→ **What you should do**:
Across the listing below, state how many lines hold the string "pointer"; write nothing but that number.

→ **Extracted entries**:
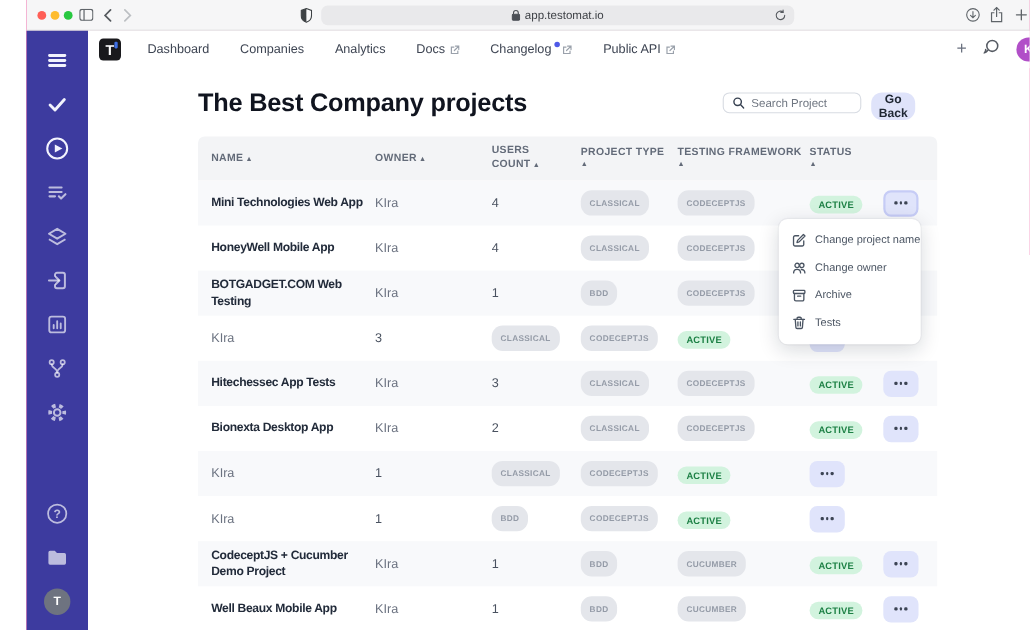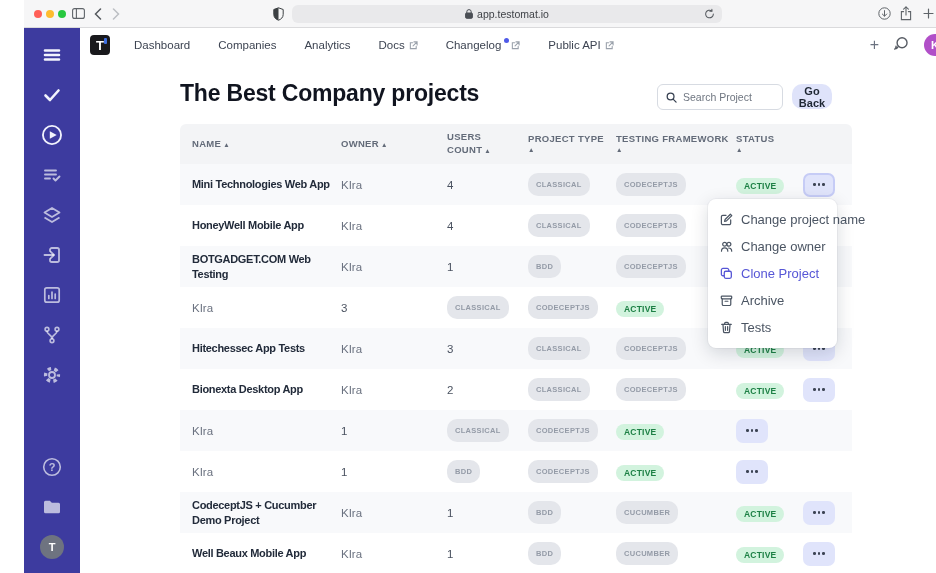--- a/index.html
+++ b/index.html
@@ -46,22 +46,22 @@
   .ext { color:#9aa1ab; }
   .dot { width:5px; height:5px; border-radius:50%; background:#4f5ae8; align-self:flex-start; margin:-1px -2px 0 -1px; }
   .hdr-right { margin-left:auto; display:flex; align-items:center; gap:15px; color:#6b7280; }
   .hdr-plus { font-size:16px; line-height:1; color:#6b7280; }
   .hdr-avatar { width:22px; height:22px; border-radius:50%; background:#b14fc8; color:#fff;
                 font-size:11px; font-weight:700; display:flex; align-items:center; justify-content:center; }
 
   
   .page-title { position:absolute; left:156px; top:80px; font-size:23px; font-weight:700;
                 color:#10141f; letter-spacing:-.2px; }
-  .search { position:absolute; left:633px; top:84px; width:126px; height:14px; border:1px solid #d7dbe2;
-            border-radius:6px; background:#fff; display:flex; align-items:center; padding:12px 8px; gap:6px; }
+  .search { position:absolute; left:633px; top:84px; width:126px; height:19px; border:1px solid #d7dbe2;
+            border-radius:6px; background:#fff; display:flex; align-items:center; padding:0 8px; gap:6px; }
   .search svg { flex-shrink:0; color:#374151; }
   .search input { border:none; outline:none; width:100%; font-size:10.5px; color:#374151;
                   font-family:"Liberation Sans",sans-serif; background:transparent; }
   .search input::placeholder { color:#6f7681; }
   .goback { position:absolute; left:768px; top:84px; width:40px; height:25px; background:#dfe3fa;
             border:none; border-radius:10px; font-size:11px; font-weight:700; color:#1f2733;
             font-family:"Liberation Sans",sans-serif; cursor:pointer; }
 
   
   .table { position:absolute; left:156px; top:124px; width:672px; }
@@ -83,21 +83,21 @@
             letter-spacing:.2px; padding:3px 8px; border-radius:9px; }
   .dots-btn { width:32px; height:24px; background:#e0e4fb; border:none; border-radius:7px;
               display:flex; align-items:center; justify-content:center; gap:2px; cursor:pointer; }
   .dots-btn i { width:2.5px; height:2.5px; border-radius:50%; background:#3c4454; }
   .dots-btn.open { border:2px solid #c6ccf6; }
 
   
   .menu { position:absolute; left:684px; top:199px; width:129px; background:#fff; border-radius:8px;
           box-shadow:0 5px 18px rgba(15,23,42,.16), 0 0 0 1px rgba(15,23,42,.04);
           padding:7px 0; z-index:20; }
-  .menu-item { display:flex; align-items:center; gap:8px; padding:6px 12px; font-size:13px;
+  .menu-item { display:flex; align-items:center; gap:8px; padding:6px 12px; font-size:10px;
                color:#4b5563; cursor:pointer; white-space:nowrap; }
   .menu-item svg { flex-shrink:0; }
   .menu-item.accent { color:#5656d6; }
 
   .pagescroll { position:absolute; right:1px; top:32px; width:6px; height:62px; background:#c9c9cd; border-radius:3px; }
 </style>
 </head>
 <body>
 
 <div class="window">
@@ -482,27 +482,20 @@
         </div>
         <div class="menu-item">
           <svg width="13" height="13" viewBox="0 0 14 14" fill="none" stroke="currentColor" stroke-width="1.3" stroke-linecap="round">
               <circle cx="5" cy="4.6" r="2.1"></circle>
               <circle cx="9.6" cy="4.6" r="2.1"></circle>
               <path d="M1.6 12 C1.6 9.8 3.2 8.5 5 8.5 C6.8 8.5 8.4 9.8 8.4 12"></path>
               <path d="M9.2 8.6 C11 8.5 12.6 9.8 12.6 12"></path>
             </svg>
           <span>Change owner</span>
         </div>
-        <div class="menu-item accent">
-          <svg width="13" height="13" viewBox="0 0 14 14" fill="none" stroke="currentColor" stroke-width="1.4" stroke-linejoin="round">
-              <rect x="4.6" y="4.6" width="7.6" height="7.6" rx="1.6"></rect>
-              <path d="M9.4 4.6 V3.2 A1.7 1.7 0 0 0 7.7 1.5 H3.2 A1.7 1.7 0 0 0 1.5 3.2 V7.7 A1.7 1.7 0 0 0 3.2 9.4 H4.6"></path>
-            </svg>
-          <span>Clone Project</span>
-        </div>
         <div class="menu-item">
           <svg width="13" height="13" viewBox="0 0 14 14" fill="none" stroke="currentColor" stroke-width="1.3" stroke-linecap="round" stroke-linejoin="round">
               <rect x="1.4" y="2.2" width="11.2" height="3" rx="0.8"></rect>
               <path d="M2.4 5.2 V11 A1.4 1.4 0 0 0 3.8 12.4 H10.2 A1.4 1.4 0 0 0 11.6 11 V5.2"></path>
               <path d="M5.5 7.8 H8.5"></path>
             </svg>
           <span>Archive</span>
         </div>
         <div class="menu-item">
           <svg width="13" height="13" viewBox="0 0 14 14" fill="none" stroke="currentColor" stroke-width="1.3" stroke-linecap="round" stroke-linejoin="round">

→ **Task response**:
3